Sur les aspects de créativité, notre étude a mis en évidence une minorité d’enfants présentant un haut potentiel créatif. La créativité ne semble donc pas constituer une spécificité remarquable chez tous les enfants HPI. Cependant, 20 % de notre petit échantillon (27 enfants) montrent des potentialités au dessus de la norme dans la capacité à trouver des idées originales pour résoudre des problèmes totalement nouveaux. De cette manière, il nous semble correct de dire que les enfants HPI ne sont pas plus créatifs que les autres mais la probabilité d’identifier un haut potentiel créatif augmente si l’on se situe dans un échantillon d’enfants à haut potentiel intellectuel. Nous n’avons pas de groupes de comparaison avec d’autres niveaux de QI pour le confirmer mais si nous nous référons à l’échantillon d’étalonnage du test, sensé représenter la population générale, nous n’observons que 2 à 3 % d’enfants contre 20 % dans notre échantillon d’enfants HPI, ce qui est considérable. Cette remarque semble donc en accord avec Lubart qui stipule que l’augmentation du QI a un impact sur l’émergence d’idées créatives mais qu’au-delà d’un certain seuil (QI > 120), il n’y pas de bénéfice supplémentaire. Ainsi nos résultats ont mis en avant le fait que chez les enfants à haut potentiel, la créativité sollicitait des processus différents de ceux dévolus aux taches analytiques et qu’en outre, il existait une forme d’indépendance entre les domaines de créativité chez ces enfants (verbal et figuré).

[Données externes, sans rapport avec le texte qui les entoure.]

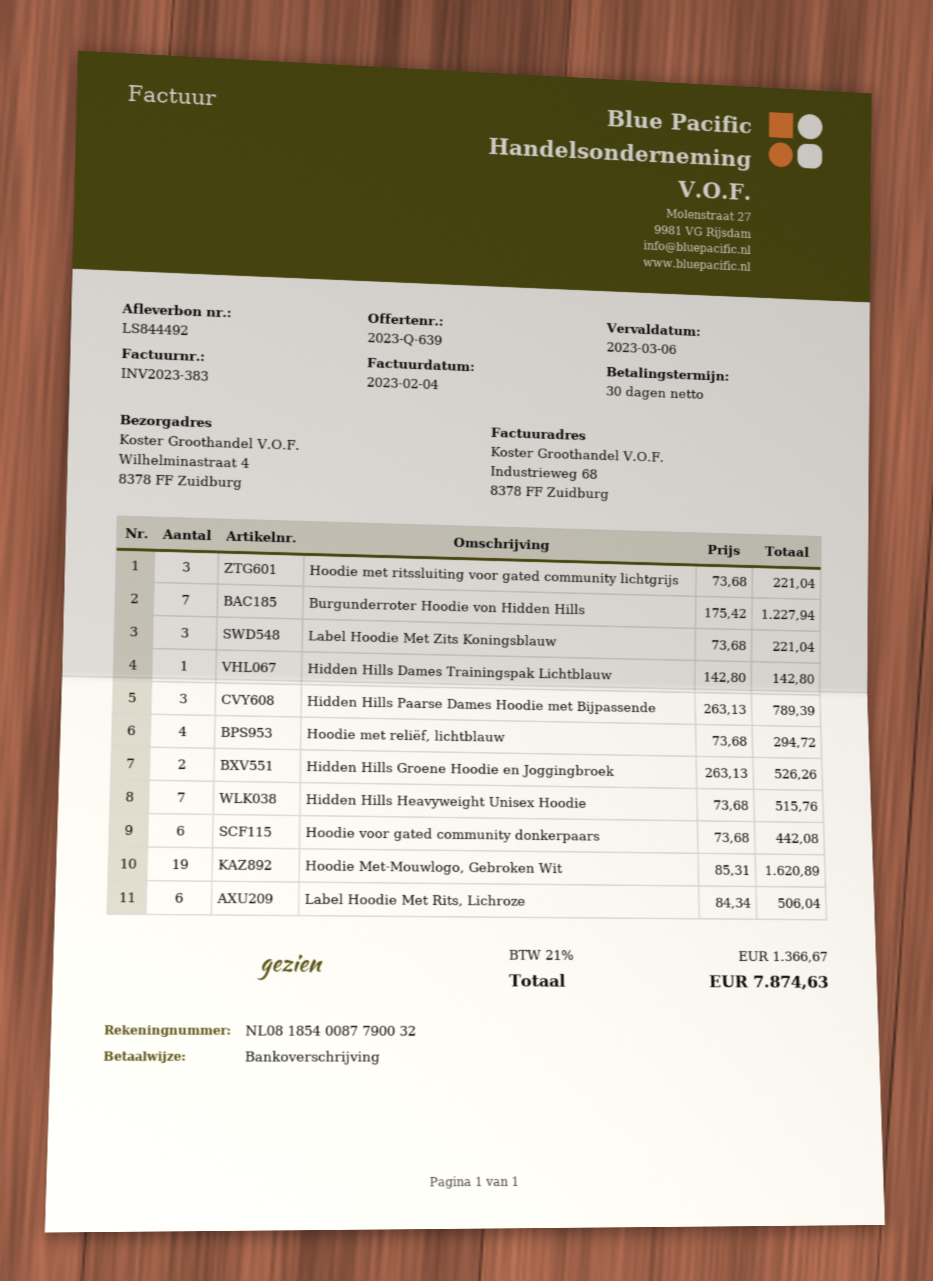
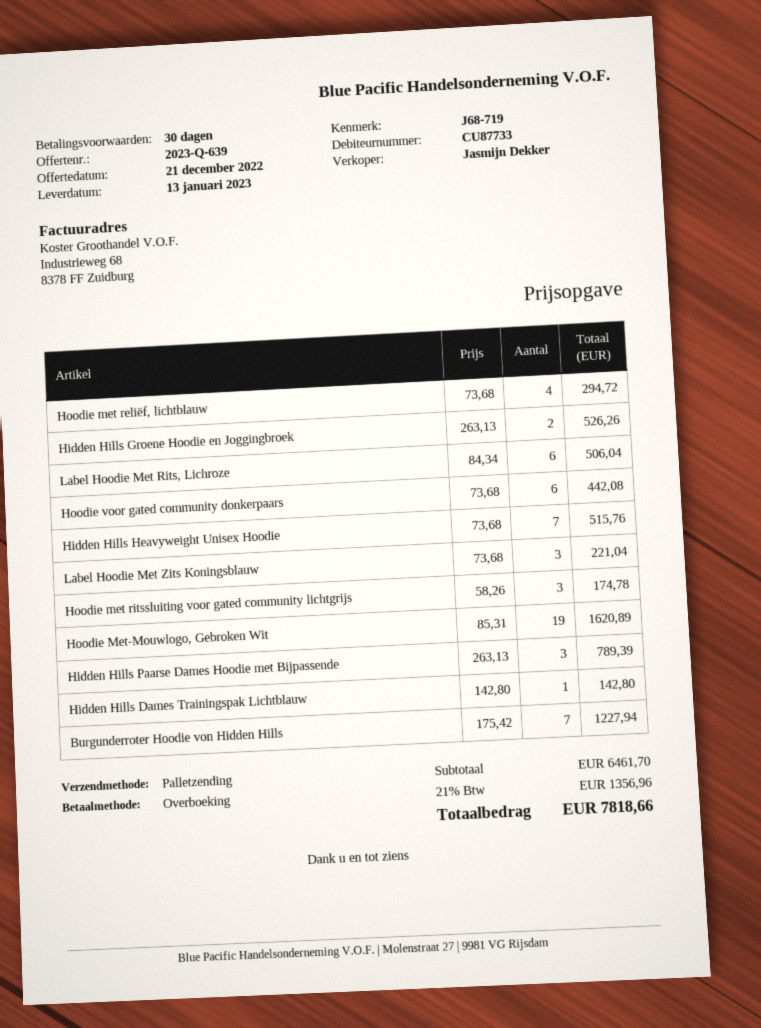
Hoodie met ritssluiting voor gated community lichtgrijs: 3 x 73.68 = 221.04 -> 3 x 58.26 = 174.78
tax: 21% = 1366.67 -> 21% = 1356.96
total: 7874.63 -> 7818.66

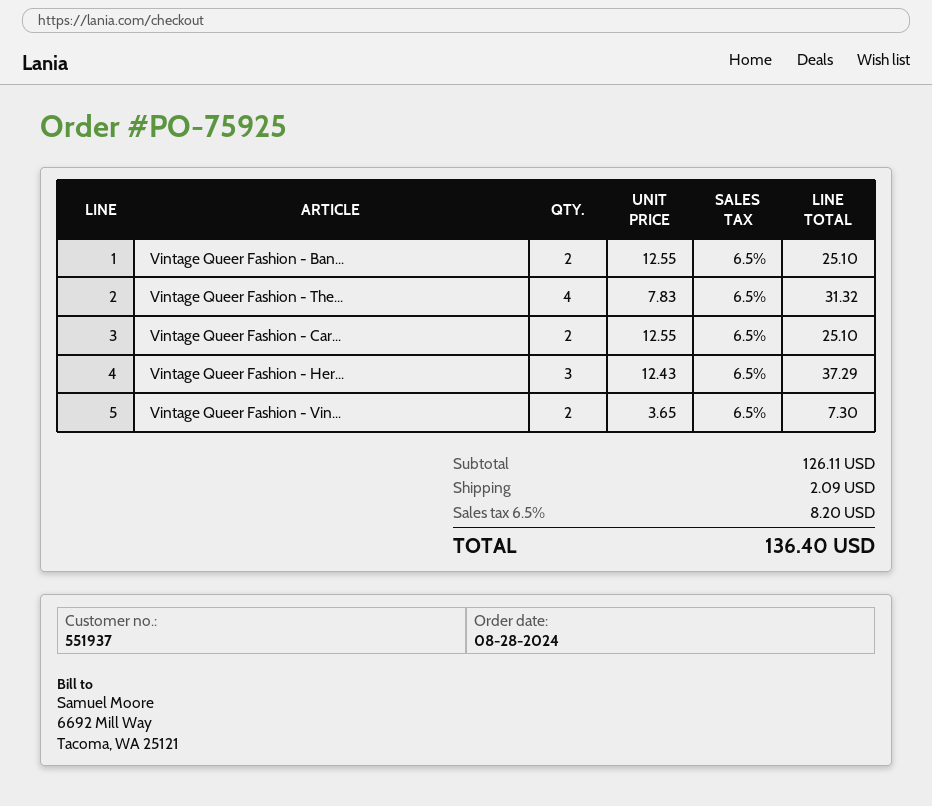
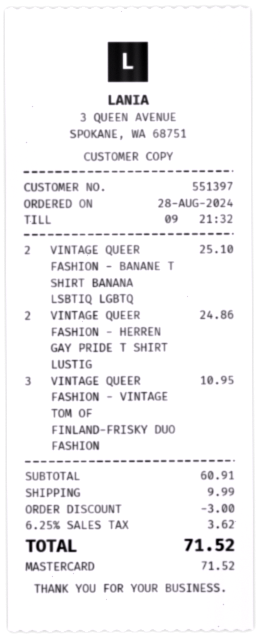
customer number: 551937 -> 551397
Vintage Queer Fashion - The...: 4 for 31.32 -> none
Vintage Queer Fashion - Car...: 2 for 25.10 -> none
Vintage Queer Fashion - Her...: 3 for 37.29 -> 2 for 24.86
Vintage Queer Fashion - Vin...: 2 for 7.30 -> 3 for 10.95
subtotal: 126.11 -> 60.91
discount: none -> 3.00
shipping: 2.09 -> 9.99
tax: 6.5% = 8.20 -> 6.25% = 3.62
total: 136.40 -> 71.52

Enfin, sur les aspects socio-adaptatifs, notre étude montre toute l’importance d’isoler des sous-groupes d’enfants à haut potentiel pour étudier cette sphère développementale. En effet, l’identification d’un groupe « clinique » dans lequel les enfants présentent des symptômes psychopathologiques a mis en relief que les difficultés adaptatives, supposées dans certaines études et suspectées par de nombreux professionnels, provenaient sûrement de leurs symptômes et non de leur haut potentiel en tant que tel. Les enfants du groupe contrôle ne présentant pas de troubles psychologiques n’ont, en effet, pas de difficultés d’adaptation sociale. D’autre part, les scores moyens des enfants du groupe clinique, bien qu’inférieurs à

ceux du groupe contrôle, ne se situent pas non plus dans des zones déficitaires. Ainsi l’idée de déficience ou de handicap social ne peut être appliquée, de manière indifférenciée, à tous les enfants à haut potentiel. Par ailleurs, l’étude a mis en évidence que les comportements liés à l’autonomie dans la vie quotidienne constituaient un point faible chez ces enfants, et particulièrement chez les enfants du groupe clinique. Pour expliquer ce phénomène, nous nous sommes appuyés sur plusieurs interprétations parfois compatibles. Les faibles capacités d’autonomie relevées pourraient être causées par un manque de renforcement de la part des parents mais également par un manque d’intérêt pour ces activités engageant fortement la répétition « monotone » de gestes moteurs. Et chez les enfants à haut potentiel, l’apparition de symptômes psychopathologiques semble en lien avec une diminution des comportements visant à s’autonomiser et se socialiser. Reste alors à déterminer les causes qui provoquent chez certains enfants HPI, des difficultés socio-adaptatives et psychologiques. Dans ce cadre, nous évoquerons et distinguerons les causes qui pourraient être environnementales des causes endogènes.